Instructions to follow
Set out exactly every line of the entries below, starting at the line that holds "- Email：hanbin.oreja@gmail.com" and stopping after the line that holds "Qt (PySide), WPF".

Material shown
[Start of section]
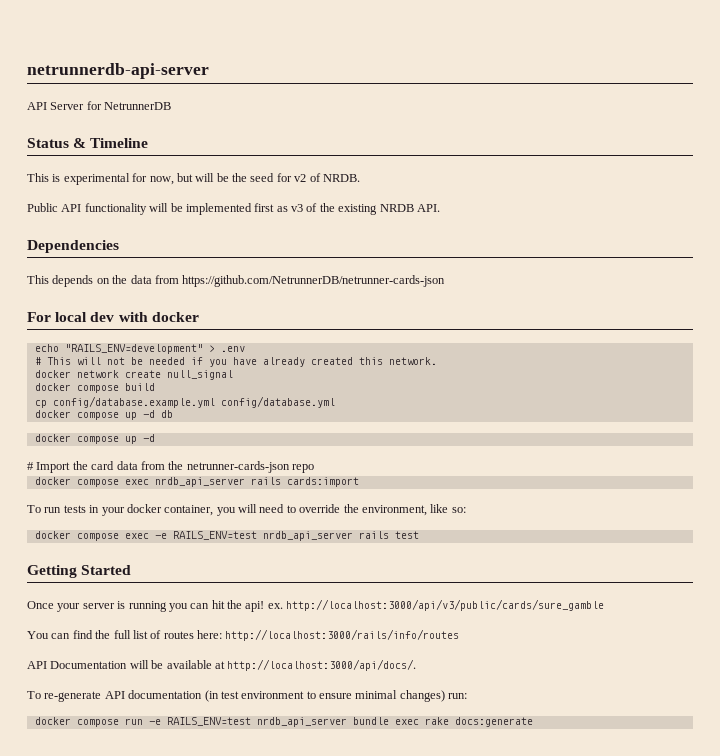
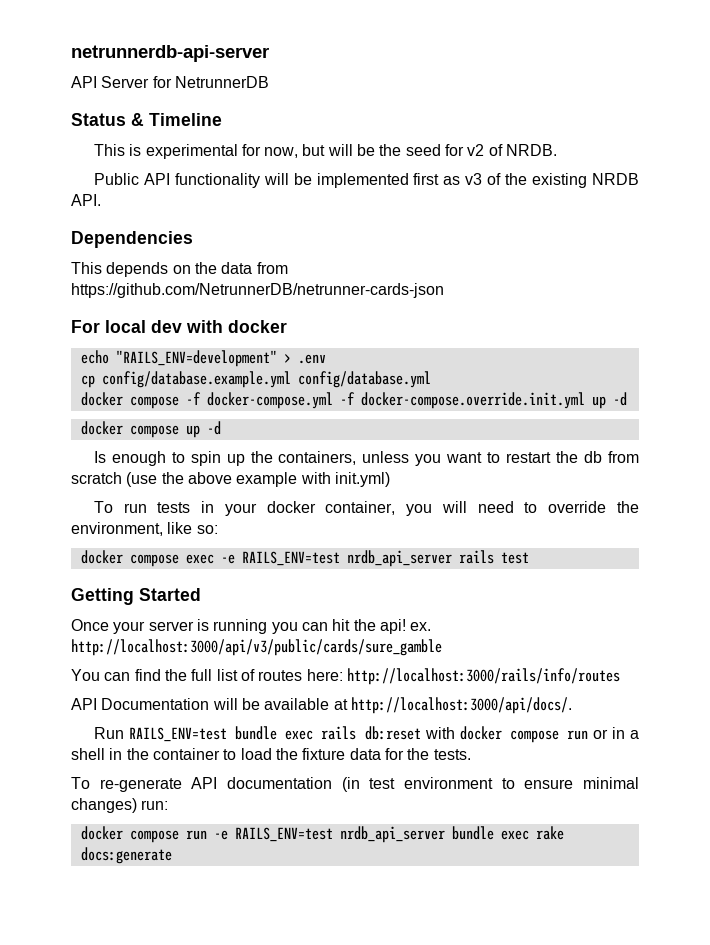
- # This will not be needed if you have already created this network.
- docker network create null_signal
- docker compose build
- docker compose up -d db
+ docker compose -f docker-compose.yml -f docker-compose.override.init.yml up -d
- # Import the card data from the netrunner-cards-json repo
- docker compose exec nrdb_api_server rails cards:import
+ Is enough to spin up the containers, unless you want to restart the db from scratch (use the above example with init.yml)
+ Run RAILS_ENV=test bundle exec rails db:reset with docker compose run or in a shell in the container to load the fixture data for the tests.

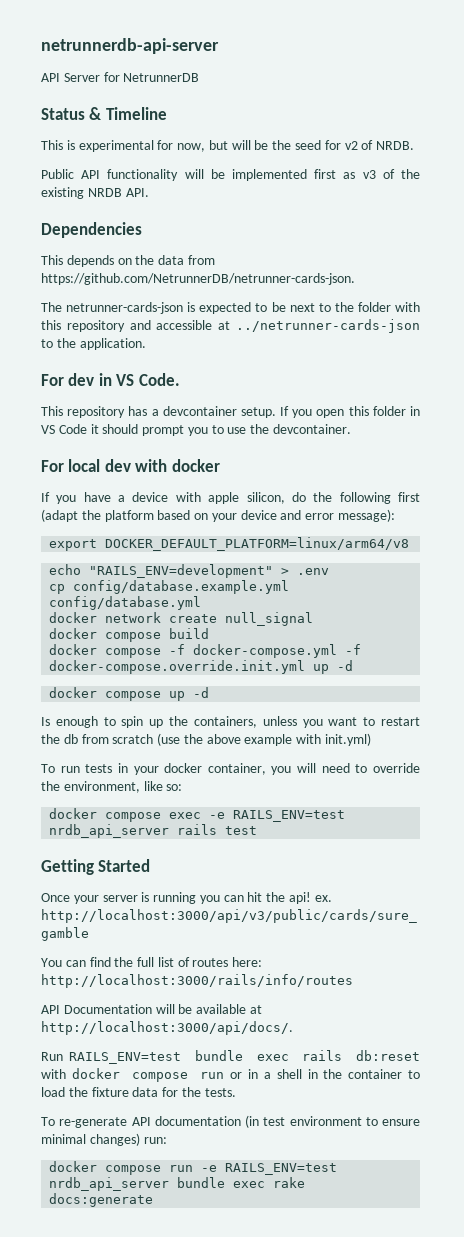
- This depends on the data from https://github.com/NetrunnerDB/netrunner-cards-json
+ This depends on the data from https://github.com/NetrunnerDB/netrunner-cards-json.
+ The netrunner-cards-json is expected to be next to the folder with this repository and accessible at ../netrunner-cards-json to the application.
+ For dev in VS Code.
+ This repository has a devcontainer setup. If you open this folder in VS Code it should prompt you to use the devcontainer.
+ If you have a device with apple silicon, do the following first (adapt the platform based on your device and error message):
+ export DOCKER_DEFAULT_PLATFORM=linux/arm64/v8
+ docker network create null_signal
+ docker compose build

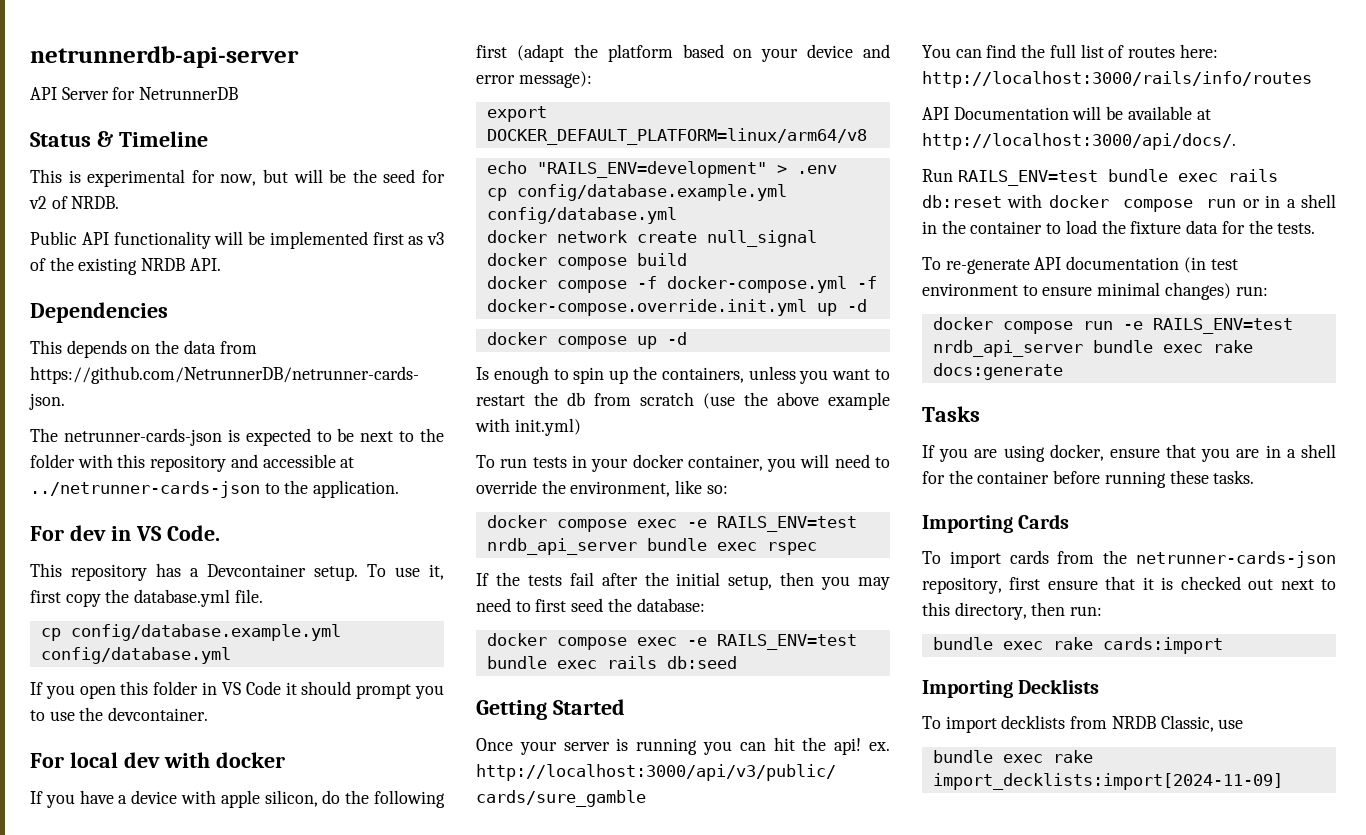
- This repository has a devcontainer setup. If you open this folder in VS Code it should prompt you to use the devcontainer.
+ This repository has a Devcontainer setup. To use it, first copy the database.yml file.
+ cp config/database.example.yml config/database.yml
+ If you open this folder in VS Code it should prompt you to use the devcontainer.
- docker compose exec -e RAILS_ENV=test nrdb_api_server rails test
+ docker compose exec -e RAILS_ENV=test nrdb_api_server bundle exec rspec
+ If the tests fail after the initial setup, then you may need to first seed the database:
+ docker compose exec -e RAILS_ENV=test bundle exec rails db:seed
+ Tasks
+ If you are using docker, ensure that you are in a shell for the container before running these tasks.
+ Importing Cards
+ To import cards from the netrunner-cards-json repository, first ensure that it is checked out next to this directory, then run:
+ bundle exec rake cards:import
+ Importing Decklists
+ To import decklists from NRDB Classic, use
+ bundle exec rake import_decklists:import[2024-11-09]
[End of section]
[Start of section]
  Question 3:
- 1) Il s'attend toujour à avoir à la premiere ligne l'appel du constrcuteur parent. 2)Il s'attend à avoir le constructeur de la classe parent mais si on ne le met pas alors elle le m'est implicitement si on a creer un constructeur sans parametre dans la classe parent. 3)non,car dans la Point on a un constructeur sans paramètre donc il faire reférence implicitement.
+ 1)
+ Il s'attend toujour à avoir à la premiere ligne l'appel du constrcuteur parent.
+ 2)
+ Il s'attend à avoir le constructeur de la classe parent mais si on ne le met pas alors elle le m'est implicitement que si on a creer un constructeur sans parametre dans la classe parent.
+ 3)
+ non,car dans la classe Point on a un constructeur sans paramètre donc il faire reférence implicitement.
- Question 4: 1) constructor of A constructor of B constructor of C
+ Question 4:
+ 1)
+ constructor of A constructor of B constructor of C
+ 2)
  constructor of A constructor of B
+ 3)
[End of section]
[Start of section]
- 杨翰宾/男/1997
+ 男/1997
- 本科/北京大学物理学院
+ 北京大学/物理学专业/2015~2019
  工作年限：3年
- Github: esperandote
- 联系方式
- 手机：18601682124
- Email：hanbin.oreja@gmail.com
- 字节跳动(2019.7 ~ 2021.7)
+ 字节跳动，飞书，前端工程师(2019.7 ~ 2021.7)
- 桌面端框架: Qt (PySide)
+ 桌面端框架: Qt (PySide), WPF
[End of section]
Exercise output
- Email：hanbin.oreja@gmail.com
- 字节跳动(2019.7 ~ 2021.7)
+ 字节跳动，飞书，前端工程师(2019.7 ~ 2021.7)
- 桌面端框架: Qt (PySide)
+ 桌面端框架: Qt (PySide), WPF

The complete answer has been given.